Sous le titre « Un an de chasse aux rumeurs », ce sont les supposées immenses qualités de CheckNews qui sont mises en avant par… CheckNews, l’entité signant l’article de présentation, à sa propre gloriole. Une structure « détecteur de tendances, de peurs, de pratiques et de mouvements » qui aurait repéré dès le début la naissance, entre autres, du mouvement des gilets jaunes. Comme pour l’éditorial, la métaphore religieuse (sectaire ?) domine, ainsi au sujet de ce fait vérifié par Libération/Checknews, celui d’un gilet jaune tué sur les réseaux sociaux et « que nous avons ressuscité ». Sept pages d’auto regard sur la beauté, la qualité, la nécessité, l’importance etc de son propre travail, de mémoire d’observateur des médias l’OJIM n’avait encore jamais croisé une telle autosatisfaction, laquelle, vu le vocabulaire religio-sectaire en usage dans ces sept pages, pose question sur l’état de surcharge mentale de la rédaction. L’un des articles est fortement révélateur, il est intitulé « Quand Checknews répond aux questions sur Libé ». Personne n’en sera surpris, l’article vise simplement à démontrer que le quotidien est transparent (c’est le mot employé), une transparence qui serait même « l’une des marques de fabrique du journal depuis sa création »? Et plus encore !
Laurent Joffrin avoue sans avouer tout en avouant en pleine transparence
Rendez-vous compte ! Même Joffrin « s’est toujours plié de bonne grâce aux questions de CheckNews, même lorsque celles-ci étaient plus périlleuses. Comme cette fois où, à la machine à café, nous lui avons demandé s’il avait bien relu et remanié le dernier livre de François Hollande, Les Leçons du pouvoir. Mais aussi s’il avait, par mégarde, envoyé l’introduction de ce même livre à l’Élysée, comme l’avait affirmé quelques minutes plus tôt France Inter dans la matinale (…) Le directeur de la rédaction assure avoir simplement repatouillé l’introduction du livre.
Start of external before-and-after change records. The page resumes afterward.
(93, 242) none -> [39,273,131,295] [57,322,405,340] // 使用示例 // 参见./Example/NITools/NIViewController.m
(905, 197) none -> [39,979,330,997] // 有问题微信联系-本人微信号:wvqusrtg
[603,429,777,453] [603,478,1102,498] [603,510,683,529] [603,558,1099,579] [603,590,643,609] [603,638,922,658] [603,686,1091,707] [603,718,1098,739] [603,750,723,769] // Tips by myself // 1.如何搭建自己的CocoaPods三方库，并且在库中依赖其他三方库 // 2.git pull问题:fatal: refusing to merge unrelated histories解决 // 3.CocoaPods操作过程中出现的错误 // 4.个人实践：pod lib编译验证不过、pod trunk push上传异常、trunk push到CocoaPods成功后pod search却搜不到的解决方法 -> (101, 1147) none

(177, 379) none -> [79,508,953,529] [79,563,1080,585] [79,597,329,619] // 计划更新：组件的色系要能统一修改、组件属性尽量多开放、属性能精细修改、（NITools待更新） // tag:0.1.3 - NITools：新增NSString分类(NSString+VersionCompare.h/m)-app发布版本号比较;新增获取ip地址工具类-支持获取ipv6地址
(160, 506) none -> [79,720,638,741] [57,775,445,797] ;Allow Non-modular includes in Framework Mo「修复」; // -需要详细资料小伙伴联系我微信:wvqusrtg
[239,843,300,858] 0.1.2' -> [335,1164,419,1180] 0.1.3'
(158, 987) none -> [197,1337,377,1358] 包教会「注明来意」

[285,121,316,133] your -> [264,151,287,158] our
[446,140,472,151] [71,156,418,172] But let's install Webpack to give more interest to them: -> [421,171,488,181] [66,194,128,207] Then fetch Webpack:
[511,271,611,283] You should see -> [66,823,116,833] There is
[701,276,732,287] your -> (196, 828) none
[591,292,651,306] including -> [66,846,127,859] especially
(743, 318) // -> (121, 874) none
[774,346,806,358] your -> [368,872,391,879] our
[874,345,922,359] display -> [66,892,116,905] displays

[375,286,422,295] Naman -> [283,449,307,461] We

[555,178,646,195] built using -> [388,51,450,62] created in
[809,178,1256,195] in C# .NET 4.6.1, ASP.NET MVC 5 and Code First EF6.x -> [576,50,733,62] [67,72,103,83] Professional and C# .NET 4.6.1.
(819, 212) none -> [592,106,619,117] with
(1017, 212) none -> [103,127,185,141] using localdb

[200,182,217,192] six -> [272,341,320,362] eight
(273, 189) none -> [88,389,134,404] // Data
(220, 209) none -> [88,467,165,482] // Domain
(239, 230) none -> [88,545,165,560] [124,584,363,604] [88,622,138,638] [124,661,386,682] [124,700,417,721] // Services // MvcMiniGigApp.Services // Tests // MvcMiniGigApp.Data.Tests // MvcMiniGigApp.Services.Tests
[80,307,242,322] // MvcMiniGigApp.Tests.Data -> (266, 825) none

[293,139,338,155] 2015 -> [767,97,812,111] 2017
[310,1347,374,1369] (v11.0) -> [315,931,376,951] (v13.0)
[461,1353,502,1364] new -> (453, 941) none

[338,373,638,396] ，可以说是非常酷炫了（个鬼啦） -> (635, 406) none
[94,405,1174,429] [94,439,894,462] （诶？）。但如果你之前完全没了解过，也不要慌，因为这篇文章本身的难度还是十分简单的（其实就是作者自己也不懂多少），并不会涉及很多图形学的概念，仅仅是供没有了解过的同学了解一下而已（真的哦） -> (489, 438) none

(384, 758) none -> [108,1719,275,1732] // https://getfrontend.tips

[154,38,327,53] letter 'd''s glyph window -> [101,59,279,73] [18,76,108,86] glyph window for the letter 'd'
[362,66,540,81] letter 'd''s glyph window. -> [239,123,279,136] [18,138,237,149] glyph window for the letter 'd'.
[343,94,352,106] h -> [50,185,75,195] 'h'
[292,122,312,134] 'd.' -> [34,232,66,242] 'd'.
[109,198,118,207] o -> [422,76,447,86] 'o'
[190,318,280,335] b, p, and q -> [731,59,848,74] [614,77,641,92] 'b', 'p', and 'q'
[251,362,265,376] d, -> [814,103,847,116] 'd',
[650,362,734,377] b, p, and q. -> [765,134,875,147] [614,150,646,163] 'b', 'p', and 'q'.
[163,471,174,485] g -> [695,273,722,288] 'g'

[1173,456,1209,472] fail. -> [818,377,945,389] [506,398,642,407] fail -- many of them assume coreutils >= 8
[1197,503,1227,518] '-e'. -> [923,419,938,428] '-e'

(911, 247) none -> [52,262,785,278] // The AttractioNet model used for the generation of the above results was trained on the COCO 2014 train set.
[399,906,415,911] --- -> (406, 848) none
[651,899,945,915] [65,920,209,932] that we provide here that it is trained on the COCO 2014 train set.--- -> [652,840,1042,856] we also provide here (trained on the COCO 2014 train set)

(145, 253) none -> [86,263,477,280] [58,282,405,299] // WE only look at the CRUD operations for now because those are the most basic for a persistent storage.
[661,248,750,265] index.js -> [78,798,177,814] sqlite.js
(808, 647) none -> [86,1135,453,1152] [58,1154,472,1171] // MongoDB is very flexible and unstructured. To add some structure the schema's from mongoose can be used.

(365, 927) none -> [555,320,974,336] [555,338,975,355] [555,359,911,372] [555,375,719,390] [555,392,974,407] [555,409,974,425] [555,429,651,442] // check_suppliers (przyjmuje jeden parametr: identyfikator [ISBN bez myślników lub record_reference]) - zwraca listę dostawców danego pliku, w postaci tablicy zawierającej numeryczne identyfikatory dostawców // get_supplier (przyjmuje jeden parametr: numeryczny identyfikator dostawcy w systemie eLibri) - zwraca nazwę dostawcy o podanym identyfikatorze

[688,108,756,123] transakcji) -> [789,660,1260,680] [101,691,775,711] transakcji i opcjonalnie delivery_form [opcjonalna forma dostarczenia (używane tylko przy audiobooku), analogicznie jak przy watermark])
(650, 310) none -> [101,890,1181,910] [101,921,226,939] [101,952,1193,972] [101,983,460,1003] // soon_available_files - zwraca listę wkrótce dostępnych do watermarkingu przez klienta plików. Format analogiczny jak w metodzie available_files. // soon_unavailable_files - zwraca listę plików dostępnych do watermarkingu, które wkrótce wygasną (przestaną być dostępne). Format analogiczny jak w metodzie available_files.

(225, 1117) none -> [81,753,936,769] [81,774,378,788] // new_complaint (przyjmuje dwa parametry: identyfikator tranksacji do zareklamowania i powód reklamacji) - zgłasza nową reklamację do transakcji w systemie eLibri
Oubliant simplement au passage de nous préciser que l’éditrice du livre était aussi sa femme. » On se frotte de nouveau les yeux devant une telle lecture et tant d’aveux en creux, quant aux pratiques du monde libéral libertaire, celui de CheckNews, de Libération, de France Inter…Lisons donc les histoires de discussions près de la machine à café de Libération… France Inter balance donc une fakenews… Joffrin est bien le nègre d’un ancien président… il l’est au service de sa propre femme… CheckNews est fier d’obtenir des réponses du patron… tout cela serait gage de transparence.
C’est surtout gage de l’extraordinaire décalage d’avec le réel dans lequel vivent ces médias, et ce décalage n’est pas sans rappeler la fameuse Une de Libération par laquelle le quotidien en appelait à la diversité, avec une photographie de l’ensemble de sa rédaction, laquelle montrait justement combien la diversité en était absente. Ce à quoi, ainsi que le lien précédent le montre, Checknews répondait qu’évidemment non… Libération, Guy Debord aurait adoré : de la capacité à vivre dans une image fausse du réel que l’on croit fermement être le vrai.